Input for this task =>
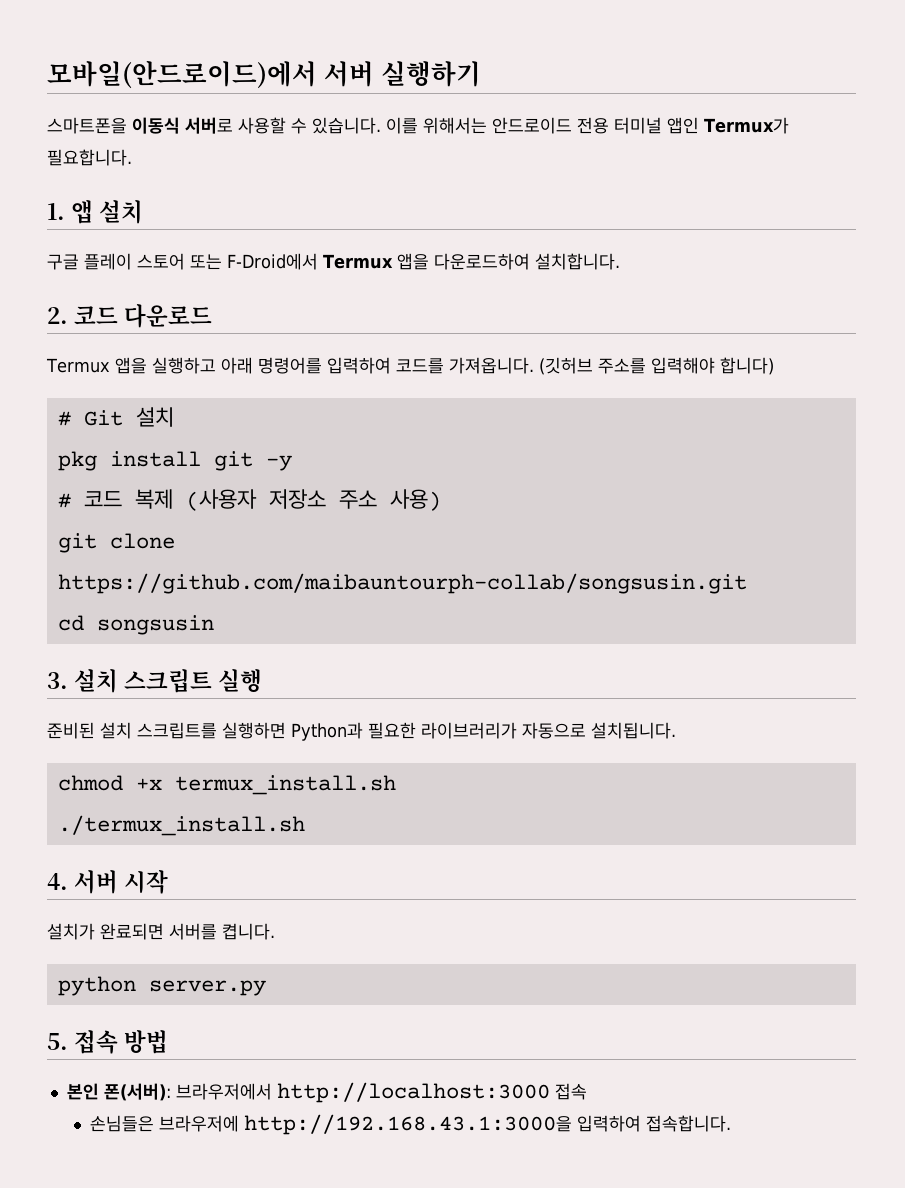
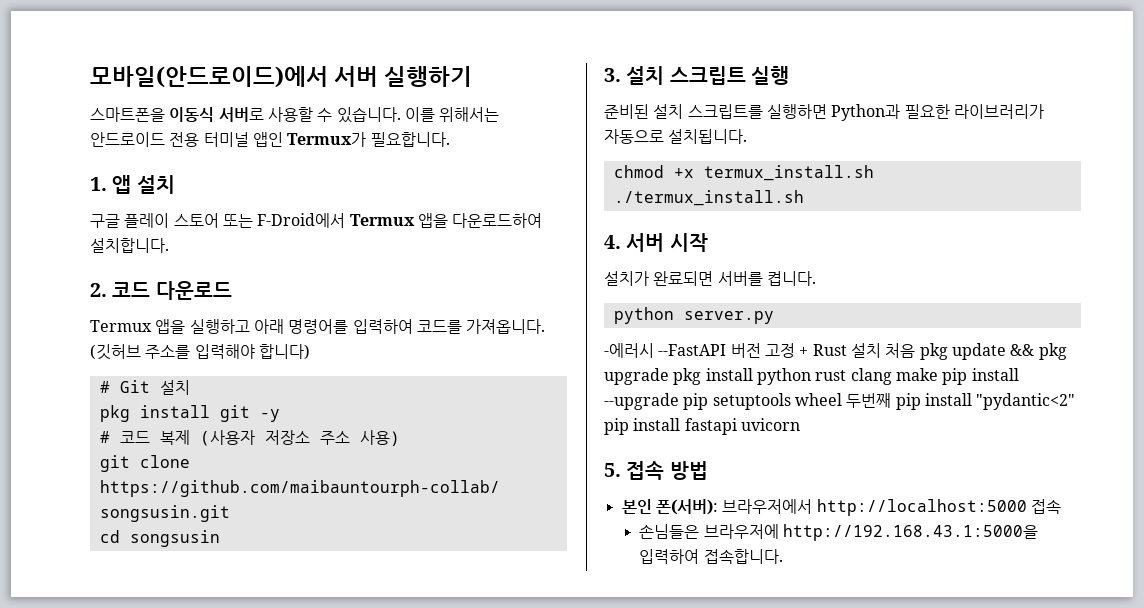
+ -에러시 --FastAPI 버전 고정 + Rust 설치 처음 pkg update && pkg upgrade pkg install python rust clang make pip install --upgrade pip setuptools wheel 두번째 pip install "pydantic<2" pip install fastapi uvicorn
- 본인 폰(서버): 브라우저에서 http://localhost:3000 접속
+ 본인 폰(서버): 브라우저에서 http://localhost:5000 접속
- 손님들은 브라우저에 http://192.168.43.1:3000을 입력하여 접속합니다.
+ 손님들은 브라우저에 http://192.168.43.1:5000을 입력하여 접속합니다.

Directions for this task =>
Return the full listing exactly as written, without any of its images.

Written answer =>
+ -에러시 --FastAPI 버전 고정 + Rust 설치 처음 pkg update && pkg upgrade pkg install python rust clang make pip install --upgrade pip setuptools wheel 두번째 pip install "pydantic<2" pip install fastapi uvicorn
- 본인 폰(서버): 브라우저에서 http://localhost:3000 접속
+ 본인 폰(서버): 브라우저에서 http://localhost:5000 접속
- 손님들은 브라우저에 http://192.168.43.1:3000을 입력하여 접속합니다.
+ 손님들은 브라우저에 http://192.168.43.1:5000을 입력하여 접속합니다.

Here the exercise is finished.